Exercise input ->
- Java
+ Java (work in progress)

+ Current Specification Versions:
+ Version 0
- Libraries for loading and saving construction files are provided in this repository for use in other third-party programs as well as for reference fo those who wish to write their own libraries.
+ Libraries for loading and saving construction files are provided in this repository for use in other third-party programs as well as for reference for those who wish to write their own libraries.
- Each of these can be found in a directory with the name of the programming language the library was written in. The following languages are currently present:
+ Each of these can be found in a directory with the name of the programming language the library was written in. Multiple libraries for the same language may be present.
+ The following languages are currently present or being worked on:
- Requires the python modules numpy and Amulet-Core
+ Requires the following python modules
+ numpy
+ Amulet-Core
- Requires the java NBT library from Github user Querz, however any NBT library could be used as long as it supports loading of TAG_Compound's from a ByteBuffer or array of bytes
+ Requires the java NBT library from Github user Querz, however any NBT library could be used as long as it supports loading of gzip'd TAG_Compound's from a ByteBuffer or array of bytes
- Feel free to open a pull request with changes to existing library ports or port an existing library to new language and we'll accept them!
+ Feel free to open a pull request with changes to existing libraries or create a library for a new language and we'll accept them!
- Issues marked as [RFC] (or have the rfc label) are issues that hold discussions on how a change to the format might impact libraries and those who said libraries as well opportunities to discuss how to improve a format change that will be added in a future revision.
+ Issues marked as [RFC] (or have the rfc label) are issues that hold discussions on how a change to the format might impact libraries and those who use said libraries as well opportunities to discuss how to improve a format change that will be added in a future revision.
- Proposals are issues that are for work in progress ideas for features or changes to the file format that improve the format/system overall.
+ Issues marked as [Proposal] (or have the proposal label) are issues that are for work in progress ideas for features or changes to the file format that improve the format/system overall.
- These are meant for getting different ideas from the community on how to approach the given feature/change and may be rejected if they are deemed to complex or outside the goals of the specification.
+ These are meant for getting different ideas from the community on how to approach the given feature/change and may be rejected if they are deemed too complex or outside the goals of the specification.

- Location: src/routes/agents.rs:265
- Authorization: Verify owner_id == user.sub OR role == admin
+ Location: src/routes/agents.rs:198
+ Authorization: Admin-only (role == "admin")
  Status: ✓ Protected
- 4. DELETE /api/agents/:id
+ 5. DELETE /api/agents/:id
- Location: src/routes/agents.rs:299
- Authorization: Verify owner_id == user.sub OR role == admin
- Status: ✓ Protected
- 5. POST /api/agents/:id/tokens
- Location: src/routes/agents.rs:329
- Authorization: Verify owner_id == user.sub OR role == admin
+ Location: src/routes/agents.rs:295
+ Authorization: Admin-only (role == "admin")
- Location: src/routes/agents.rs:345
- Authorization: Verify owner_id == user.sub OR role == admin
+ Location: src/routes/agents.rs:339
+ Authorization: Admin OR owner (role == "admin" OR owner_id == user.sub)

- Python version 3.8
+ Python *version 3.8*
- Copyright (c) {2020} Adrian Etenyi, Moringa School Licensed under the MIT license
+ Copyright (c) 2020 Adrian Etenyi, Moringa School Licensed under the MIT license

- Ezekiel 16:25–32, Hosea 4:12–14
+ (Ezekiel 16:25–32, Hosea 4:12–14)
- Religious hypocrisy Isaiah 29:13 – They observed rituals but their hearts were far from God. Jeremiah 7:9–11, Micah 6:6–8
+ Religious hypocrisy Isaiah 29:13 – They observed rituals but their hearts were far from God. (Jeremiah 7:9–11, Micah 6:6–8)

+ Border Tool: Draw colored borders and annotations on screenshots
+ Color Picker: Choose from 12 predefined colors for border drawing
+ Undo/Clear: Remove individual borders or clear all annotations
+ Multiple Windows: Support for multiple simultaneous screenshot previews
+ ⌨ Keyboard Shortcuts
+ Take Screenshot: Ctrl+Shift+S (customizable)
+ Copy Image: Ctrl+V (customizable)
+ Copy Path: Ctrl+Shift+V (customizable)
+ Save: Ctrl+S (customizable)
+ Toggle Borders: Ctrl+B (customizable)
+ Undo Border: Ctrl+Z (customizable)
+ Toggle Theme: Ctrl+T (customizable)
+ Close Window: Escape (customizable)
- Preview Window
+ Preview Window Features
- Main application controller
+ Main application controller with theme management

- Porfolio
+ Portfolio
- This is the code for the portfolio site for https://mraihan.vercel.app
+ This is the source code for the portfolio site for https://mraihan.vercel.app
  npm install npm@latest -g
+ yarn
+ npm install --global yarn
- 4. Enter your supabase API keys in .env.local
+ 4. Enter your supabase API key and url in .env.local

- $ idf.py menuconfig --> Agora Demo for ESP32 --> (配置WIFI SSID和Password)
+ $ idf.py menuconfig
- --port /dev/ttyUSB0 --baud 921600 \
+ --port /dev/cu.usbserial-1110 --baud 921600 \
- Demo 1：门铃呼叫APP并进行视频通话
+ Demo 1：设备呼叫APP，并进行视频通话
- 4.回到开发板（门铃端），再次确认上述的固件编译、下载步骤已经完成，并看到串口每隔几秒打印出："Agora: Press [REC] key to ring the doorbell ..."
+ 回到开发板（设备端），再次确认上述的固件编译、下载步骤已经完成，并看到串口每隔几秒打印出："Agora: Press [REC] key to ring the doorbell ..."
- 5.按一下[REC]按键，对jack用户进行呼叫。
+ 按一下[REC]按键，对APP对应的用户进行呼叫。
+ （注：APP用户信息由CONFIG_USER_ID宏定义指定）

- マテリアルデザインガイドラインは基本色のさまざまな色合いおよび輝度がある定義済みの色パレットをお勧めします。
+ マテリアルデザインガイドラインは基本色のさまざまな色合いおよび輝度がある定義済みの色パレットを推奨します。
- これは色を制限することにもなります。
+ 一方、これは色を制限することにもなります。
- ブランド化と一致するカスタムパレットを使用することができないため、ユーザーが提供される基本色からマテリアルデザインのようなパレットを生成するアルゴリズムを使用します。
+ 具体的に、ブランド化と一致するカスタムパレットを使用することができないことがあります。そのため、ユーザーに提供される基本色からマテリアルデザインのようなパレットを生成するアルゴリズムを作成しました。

Task prompt ->
From the first line to the last, retype the material exactly.

Exercise response ->
- Java
+ Java (work in progress)

+ Current Specification Versions:
+ Version 0
- Libraries for loading and saving construction files are provided in this repository for use in other third-party programs as well as for reference fo those who wish to write their own libraries.
+ Libraries for loading and saving construction files are provided in this repository for use in other third-party programs as well as for reference for those who wish to write their own libraries.
- Each of these can be found in a directory with the name of the programming language the library was written in. The following languages are currently present:
+ Each of these can be found in a directory with the name of the programming language the library was written in. Multiple libraries for the same language may be present.
+ The following languages are currently present or being worked on:
- Requires the python modules numpy and Amulet-Core
+ Requires the following python modules
+ numpy
+ Amulet-Core
- Requires the java NBT library from Github user Querz, however any NBT library could be used as long as it supports loading of TAG_Compound's from a ByteBuffer or array of bytes
+ Requires the java NBT library from Github user Querz, however any NBT library could be used as long as it supports loading of gzip'd TAG_Compound's from a ByteBuffer or array of bytes
- Feel free to open a pull request with changes to existing library ports or port an existing library to new language and we'll accept them!
+ Feel free to open a pull request with changes to existing libraries or create a library for a new language and we'll accept them!
- Issues marked as [RFC] (or have the rfc label) are issues that hold discussions on how a change to the format might impact libraries and those who said libraries as well opportunities to discuss how to improve a format change that will be added in a future revision.
+ Issues marked as [RFC] (or have the rfc label) are issues that hold discussions on how a change to the format might impact libraries and those who use said libraries as well opportunities to discuss how to improve a format change that will be added in a future revision.
- Proposals are issues that are for work in progress ideas for features or changes to the file format that improve the format/system overall.
+ Issues marked as [Proposal] (or have the proposal label) are issues that are for work in progress ideas for features or changes to the file format that improve the format/system overall.
- These are meant for getting different ideas from the community on how to approach the given feature/change and may be rejected if they are deemed to complex or outside the goals of the specification.
+ These are meant for getting different ideas from the community on how to approach the given feature/change and may be rejected if they are deemed too complex or outside the goals of the specification.

- Location: src/routes/agents.rs:265
- Authorization: Verify owner_id == user.sub OR role == admin
+ Location: src/routes/agents.rs:198
+ Authorization: Admin-only (role == "admin")
  Status: ✓ Protected
- 4. DELETE /api/agents/:id
+ 5. DELETE /api/agents/:id
- Location: src/routes/agents.rs:299
- Authorization: Verify owner_id == user.sub OR role == admin
- Status: ✓ Protected
- 5. POST /api/agents/:id/tokens
- Location: src/routes/agents.rs:329
- Authorization: Verify owner_id == user.sub OR role == admin
+ Location: src/routes/agents.rs:295
+ Authorization: Admin-only (role == "admin")
- Location: src/routes/agents.rs:345
- Authorization: Verify owner_id == user.sub OR role == admin
+ Location: src/routes/agents.rs:339
+ Authorization: Admin OR owner (role == "admin" OR owner_id == user.sub)

- Python version 3.8
+ Python *version 3.8*
- Copyright (c) {2020} Adrian Etenyi, Moringa School Licensed under the MIT license
+ Copyright (c) 2020 Adrian Etenyi, Moringa School Licensed under the MIT license

- Ezekiel 16:25–32, Hosea 4:12–14
+ (Ezekiel 16:25–32, Hosea 4:12–14)
- Religious hypocrisy Isaiah 29:13 – They observed rituals but their hearts were far from God. Jeremiah 7:9–11, Micah 6:6–8
+ Religious hypocrisy Isaiah 29:13 – They observed rituals but their hearts were far from God. (Jeremiah 7:9–11, Micah 6:6–8)

+ Border Tool: Draw colored borders and annotations on screenshots
+ Color Picker: Choose from 12 predefined colors for border drawing
+ Undo/Clear: Remove individual borders or clear all annotations
+ Multiple Windows: Support for multiple simultaneous screenshot previews
+ ⌨ Keyboard Shortcuts
+ Take Screenshot: Ctrl+Shift+S (customizable)
+ Copy Image: Ctrl+V (customizable)
+ Copy Path: Ctrl+Shift+V (customizable)
+ Save: Ctrl+S (customizable)
+ Toggle Borders: Ctrl+B (customizable)
+ Undo Border: Ctrl+Z (customizable)
+ Toggle Theme: Ctrl+T (customizable)
+ Close Window: Escape (customizable)
- Preview Window
+ Preview Window Features
- Main application controller
+ Main application controller with theme management

- Porfolio
+ Portfolio
- This is the code for the portfolio site for https://mraihan.vercel.app
+ This is the source code for the portfolio site for https://mraihan.vercel.app
  npm install npm@latest -g
+ yarn
+ npm install --global yarn
- 4. Enter your supabase API keys in .env.local
+ 4. Enter your supabase API key and url in .env.local

- $ idf.py menuconfig --> Agora Demo for ESP32 --> (配置WIFI SSID和Password)
+ $ idf.py menuconfig
- --port /dev/ttyUSB0 --baud 921600 \
+ --port /dev/cu.usbserial-1110 --baud 921600 \
- Demo 1：门铃呼叫APP并进行视频通话
+ Demo 1：设备呼叫APP，并进行视频通话
- 4.回到开发板（门铃端），再次确认上述的固件编译、下载步骤已经完成，并看到串口每隔几秒打印出："Agora: Press [REC] key to ring the doorbell ..."
+ 回到开发板（设备端），再次确认上述的固件编译、下载步骤已经完成，并看到串口每隔几秒打印出："Agora: Press [REC] key to ring the doorbell ..."
- 5.按一下[REC]按键，对jack用户进行呼叫。
+ 按一下[REC]按键，对APP对应的用户进行呼叫。
+ （注：APP用户信息由CONFIG_USER_ID宏定义指定）

- マテリアルデザインガイドラインは基本色のさまざまな色合いおよび輝度がある定義済みの色パレットをお勧めします。
+ マテリアルデザインガイドラインは基本色のさまざまな色合いおよび輝度がある定義済みの色パレットを推奨します。
- これは色を制限することにもなります。
+ 一方、これは色を制限することにもなります。
- ブランド化と一致するカスタムパレットを使用することができないため、ユーザーが提供される基本色からマテリアルデザインのようなパレットを生成するアルゴリズムを使用します。
+ 具体的に、ブランド化と一致するカスタムパレットを使用することができないことがあります。そのため、ユーザーに提供される基本色からマテリアルデザインのようなパレットを生成するアルゴリズムを作成しました。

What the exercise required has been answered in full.